The objective of a memory profiler clearly would be to help a developer determine where the memory is going, why the memory was allocated and why it didn't get released.
There are many approaches to this problem, and they involve various aspects, such as:
- what part of the code is using up what amount of memory?
- what is the set of all memory blocks currently allocated?
- where was a block of memory allocated?
- where is a block of memory still being referenced?
Sizing objects
One metric for memory consumptions is certainly "number of allocated bytes"; others are "number of allocated objects", "amount of unallocated-yet-unreleased memory" (a.k.a. fragmentation).
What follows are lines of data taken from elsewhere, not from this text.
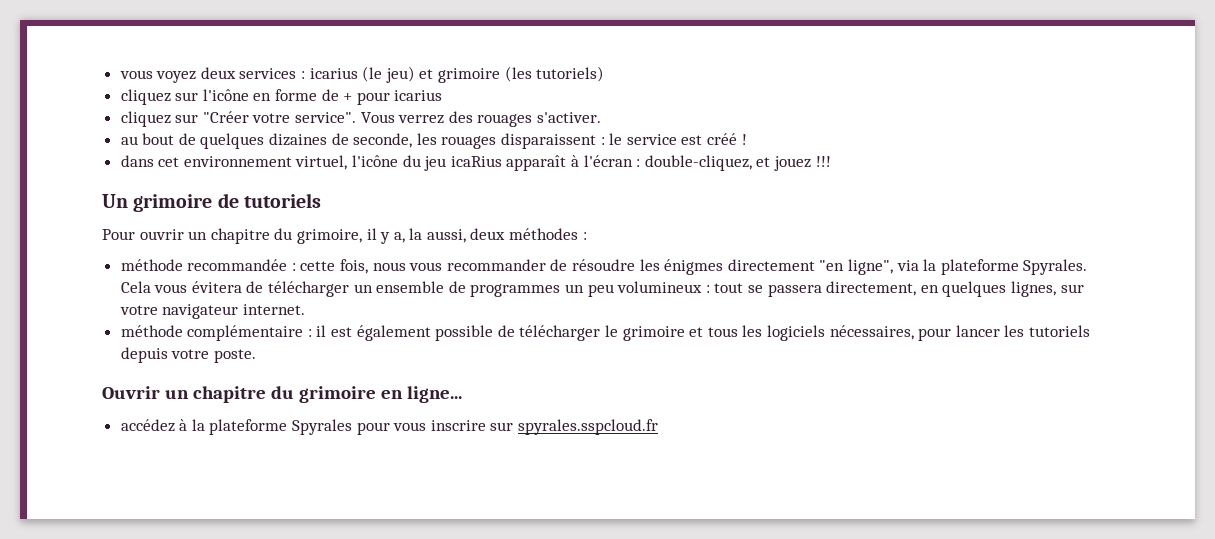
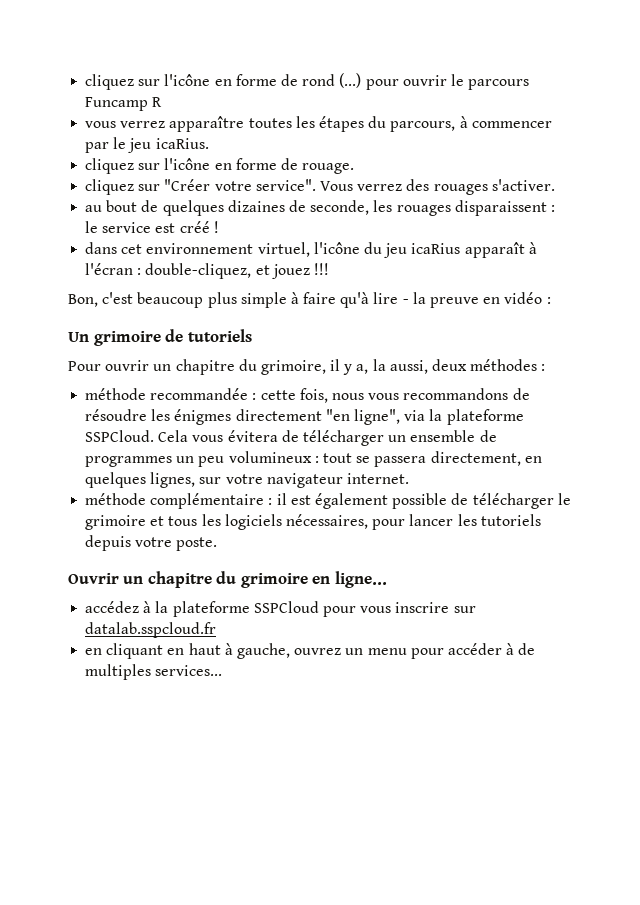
[119,66,605,83] [120,89,443,105] vous voyez deux services : icarius (le jeu) et grimoire (les tutoriels) // cliquez sur l'icône en forme de + pour icarius -> [85,73,530,90] [85,97,163,111] [85,116,552,132] [85,137,209,153] [85,158,355,174] cliquez sur l'icône en forme de rond (...) pour ouvrir le parcours Funcamp R // vous verrez apparaître toutes les étapes du parcours, à commencer par le jeu icaRius. // cliquez sur l'icône en forme de rouage.
(831, 161) none -> [68,292,551,308] // Bon, c'est beaucoup plus simple à faire qu'à lire - la preuve en vidéo :
[446,259,546,271] recommander -> [403,388,509,400] recommandons
[1023,259,1088,275] Spyrales. -> [85,430,155,442] SSPCloud.
[292,419,353,435] Spyrales -> [253,601,319,613] SSPCloud
[518,419,659,435] spyrales.sspcloud.fr -> [85,622,217,638] [85,643,536,659] [85,664,223,680] datalab.sspcloud.fr // en cliquant en haut à gauche, ouvrez un menu pour accéder à de multiples services...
To compute the number of allocated bytes, one could either track the memory allocations at the lowest level, and sum them up, or track all objects, and then compute the size each object takes in memory.
Tracking memory
To determine the set of allocated blocks, again one may either track memory blocks at the lowest level, or try to keep lists of objects. Python already has support for the latter, in two forms: in the debug mode, Python keeps a list of all allocated objects. In addition, even in release mode, Python keeps a list of all objects that participate in cyclic garbage collection, i.e. of all container objects. It also supports tracing references from one object to all referred-to objects, so that even non-container objects can be found.
These approaches all come with their own overheads; the latter one (use cyclic GC) has the least overhead, as the Python interpreter has to perform this bookkeeping anyway. They also differ in what kinds of errors they can detect:
- if an extension module has an error in its reference counting, objects might
- be allocated that are nowhere referenced. The GC won't see them, but they will show up in the list of all objects in debug mode.
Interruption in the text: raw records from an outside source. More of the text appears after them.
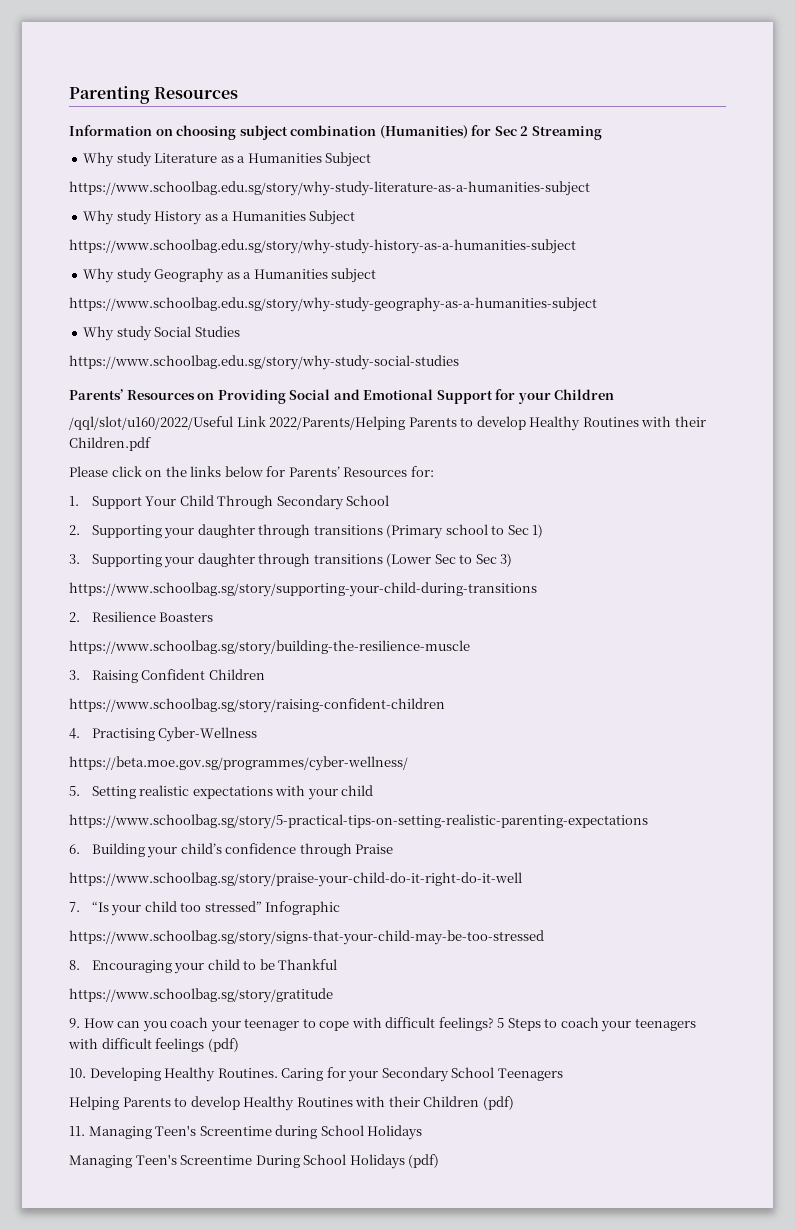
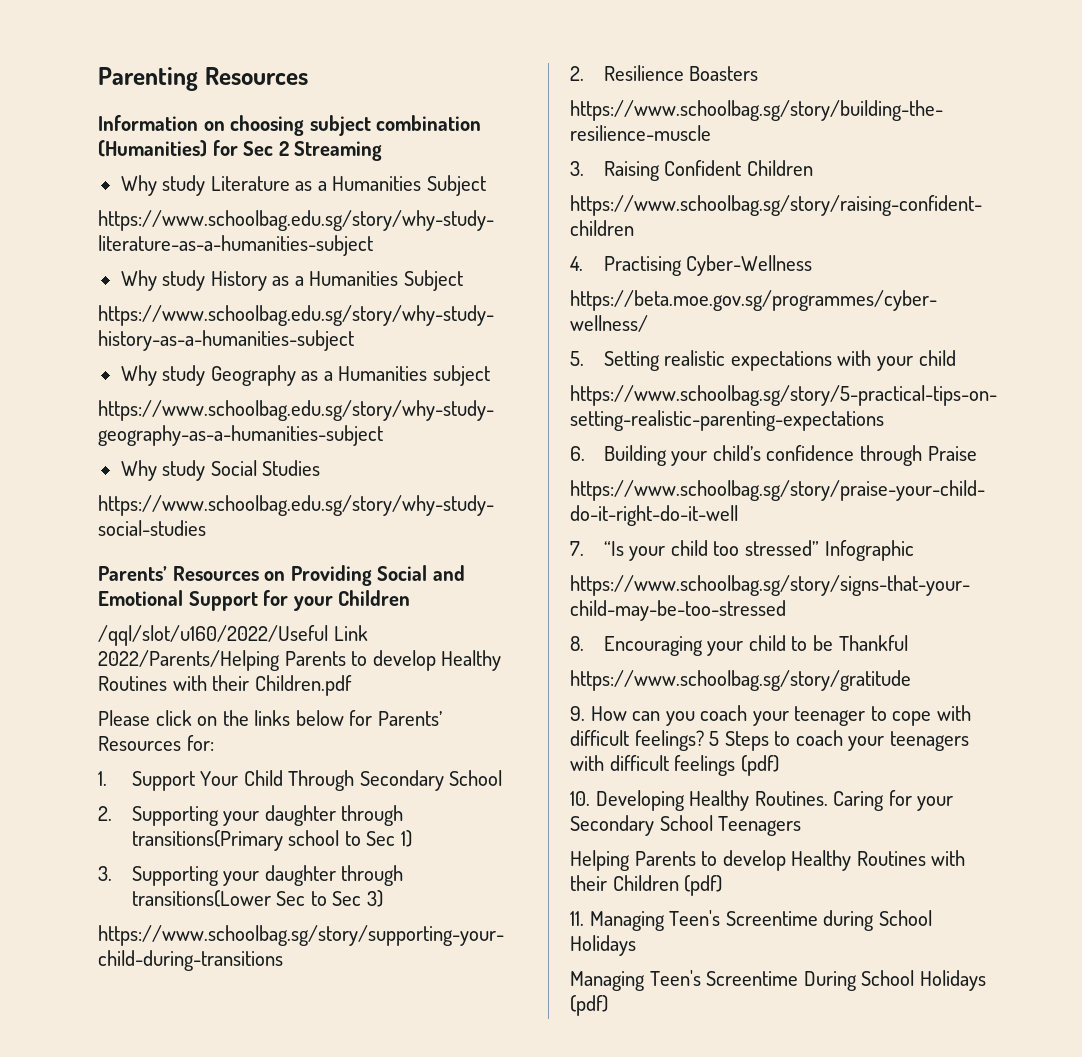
[313,524,444,539] transitions (Primary -> [131,830,283,851] transitions(Primary
[313,553,432,567] transitions (Lower -> [131,890,271,907] transitions(Lower

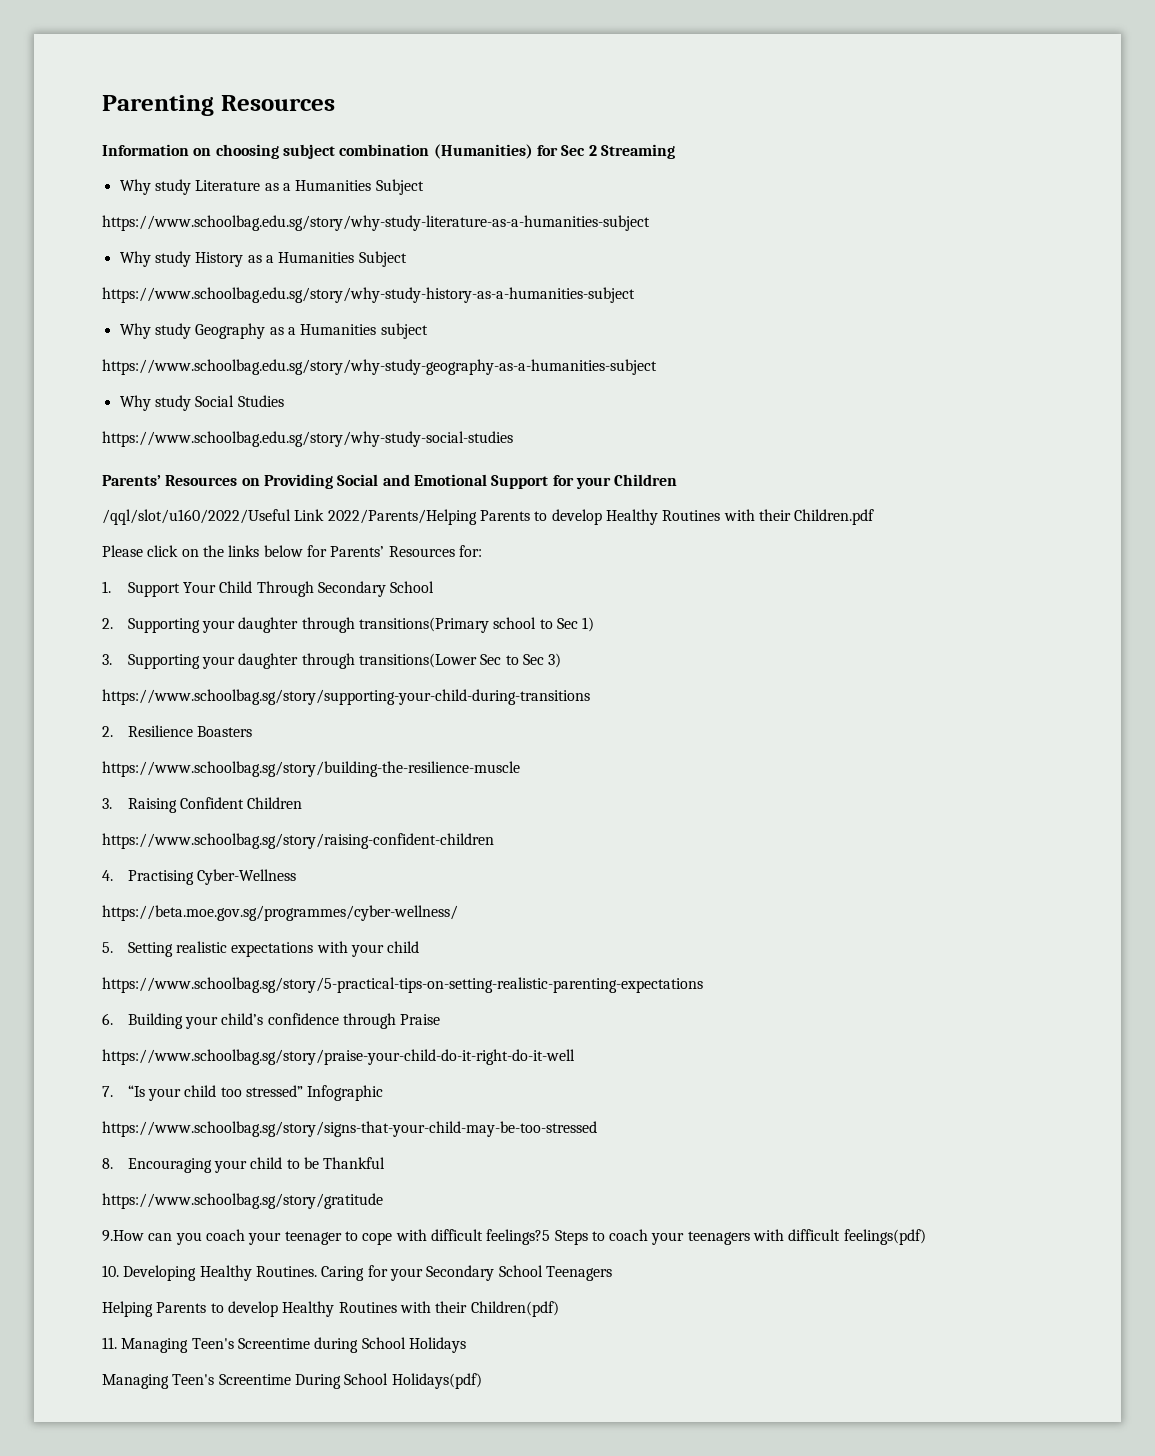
[570,706,627,721] 9. How -> [102,1230,144,1242] 9.How
[634,730,720,751] feelings? 5 -> [486,1229,551,1245] feelings?5
[674,755,779,776] feelings (pdf) -> [843,1229,926,1245] feelings(pdf)
[612,875,723,896] Children (pdf) -> [470,1301,559,1317] Children(pdf)
[919,970,986,991] [570,995,608,1016] Holidays (pdf) -> [391,1373,482,1389] Holidays(pdf)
- if an extension module allocates a block of memory that is not part of an
- object, that block won't even be accounted for in the list of all objects; only the lowest-layer-tracing might find that the block is still allocated.
In summary: if the suspected memory leak is not in an extension module, it should be much cheaper to track memory allocations. If extension modules may contain errors, finding those errors requires more expensive machinery.
Classifying memory
With a given set of memory blocks, the question is what these blocks are used for (and then, whether they are still needed). Such classification can use various strategies:
- What object type does a memory block belong to? Each Python object
- inherently knows its type, and classifying memory by object type often already allows to determine where the memory is going.
- Where was the object allocated? Memory profilers for other languages
- often are able to track, for each memory block, the code line at which the block was allocated. For some types (e.g. strings, lists), knowing the type doesn't say much what part of the code the object belongs to, so knowing where it was allocated is essential. Some of these tools even track the call stack that caused the allocation, since the allocation might have occurred in a library, yet the true reason for the allocation lies in one of the callers for the library.
Tracking references
Python's memory management is "safe", in the sense that memory won't be released while it is still referenced (unless there is a bug in an extension module). So if memory remains allocated even though it should have been released, it's typically because the objects are still referenced.
Again, the garbage collector provides machinery to determine what references an object has. Getting useful results out of that is a tedious task without proper tool support, though.